There is too much idolatry of whether contexts are “representative” or effects “generalizable”

From Wikipedia:

Idolatry is a pejorative term for the worship of an idol or a physical object such as a cult image as a god, or practices believed to verge on worship, such as giving honour and regard to created forms…. In current context, however, idolatry is not limited to religious concepts. It can also refer to a social phenomenon where false perceptions are created and worshipped….


In the recent past I reviewed a paper for an academic journal. The paper covered an interesting subject, it was well done, and so I recommended some revisions and that the author resubmit once those were done. Other reviewers disagreed, arguing most centrally that the context in which the study was undertaken was highly specific and therefore not “representative,” in which case the empirical results may not be “generalizable”. They recommended reject.

Even more recently on the blog, I pointed to Meyersson’s newly published paper on the effects of the rule of Islamic parties in Turkish municipalities (post). Meyersson’s most remarkable finding was that opportunities for women seemed to expand substantially under the municipal rule of Islamic parties. I received a few responses via Twitter and in person critiquing Meyersson’s findings, suggesting that the constellation of historical, economic, and institutional conditions in Turkey undermine the “generality” of these effects on women’s opportunity.

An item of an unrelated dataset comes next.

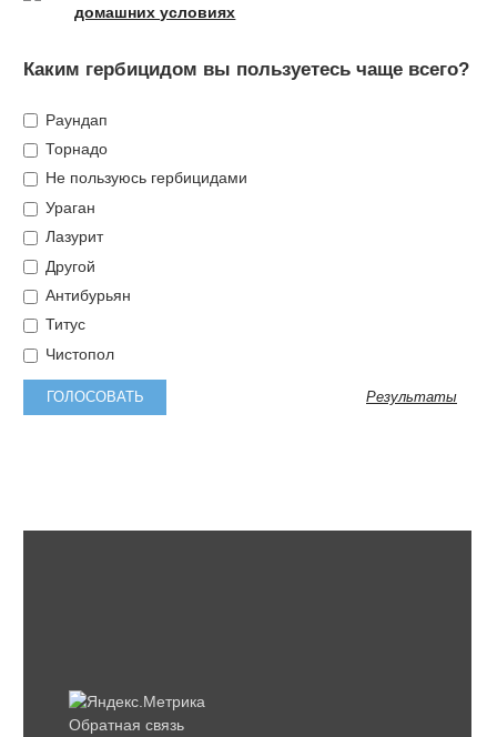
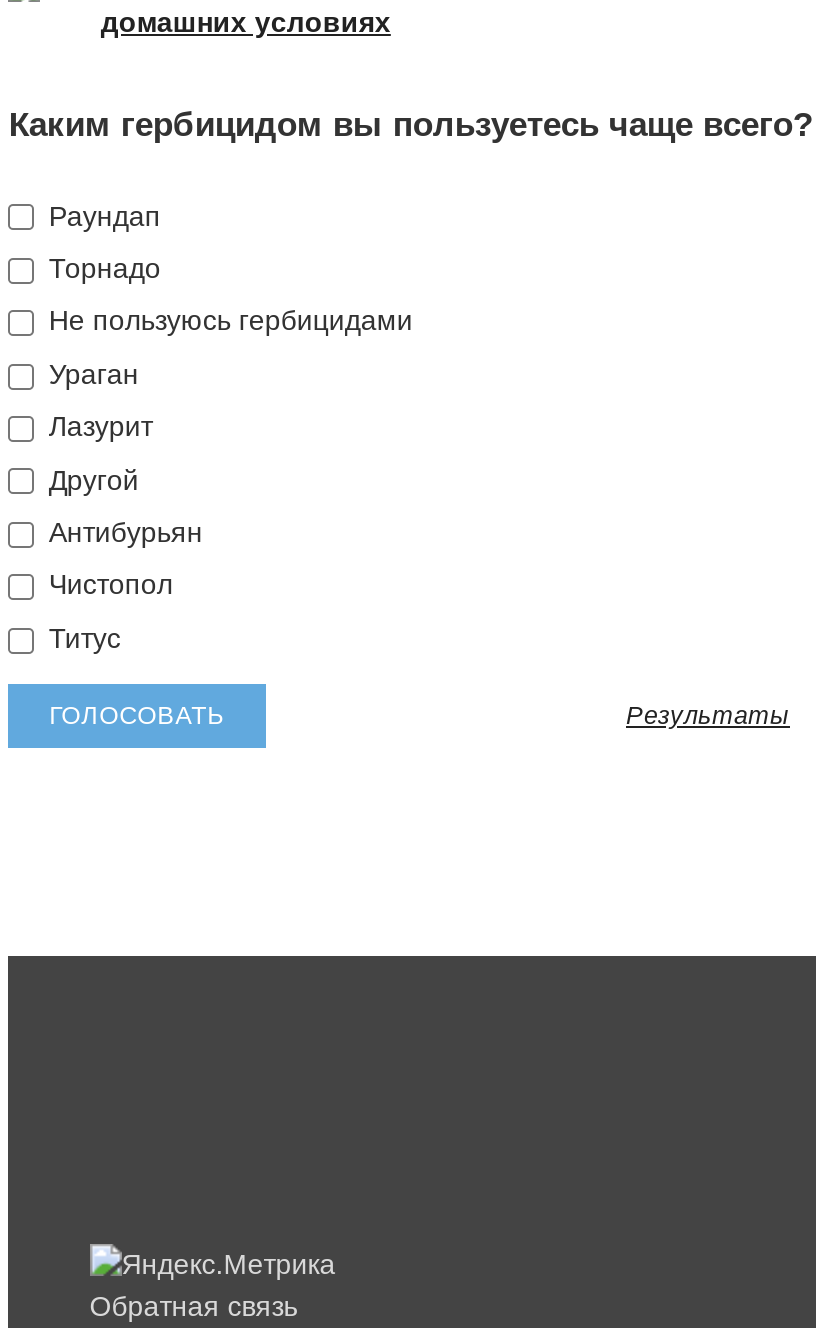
moved [41,316,86,333] -> [41,621,121,653]: Титус
moved [41,345,115,363] -> [41,569,173,601]: Чистопол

While I appreciate that academic papers sometimes underplay scope conditions for their results, I find such obsession with whether an empirical result “generalizes” or whether the empirical context is “representative” to be poorly motivated in many cases. First, there are no research designs or analytical methods that can reliably deliver “representative” or “generalizable” findings. For example, using “representative” data does not guarantee that your results will be representative even for units in your dataset. (See here for more: link.) To pursue a “representative” estimate is often to chase a mirage.

Second, working with “non-representative” groups may provide more theoretical traction. If existing theory suggests that effects should go one way with a particular group of units but you find the effects go the other way, well this is the kind of anomaly that allows theoretical elaboration to advance.

Third, it is often unclear as to what would be a “representative” or “general” case. Was the skepticism toward Meyersson’s paper coming from some implicit comparison to, say, Saudi Arabia? If so, why on earth should we take findings for Saudi Arabia to be “general” and dismiss those from Turkey as “idiosyncratic”? The fact that effects vary by context is interesting and worth understanding.

If the objective is to learn about such heterogeneity across contexts or, the other side of the coin, to demonstrate stability across contexts, then one should conduct studies that seek unusual contextual conditions!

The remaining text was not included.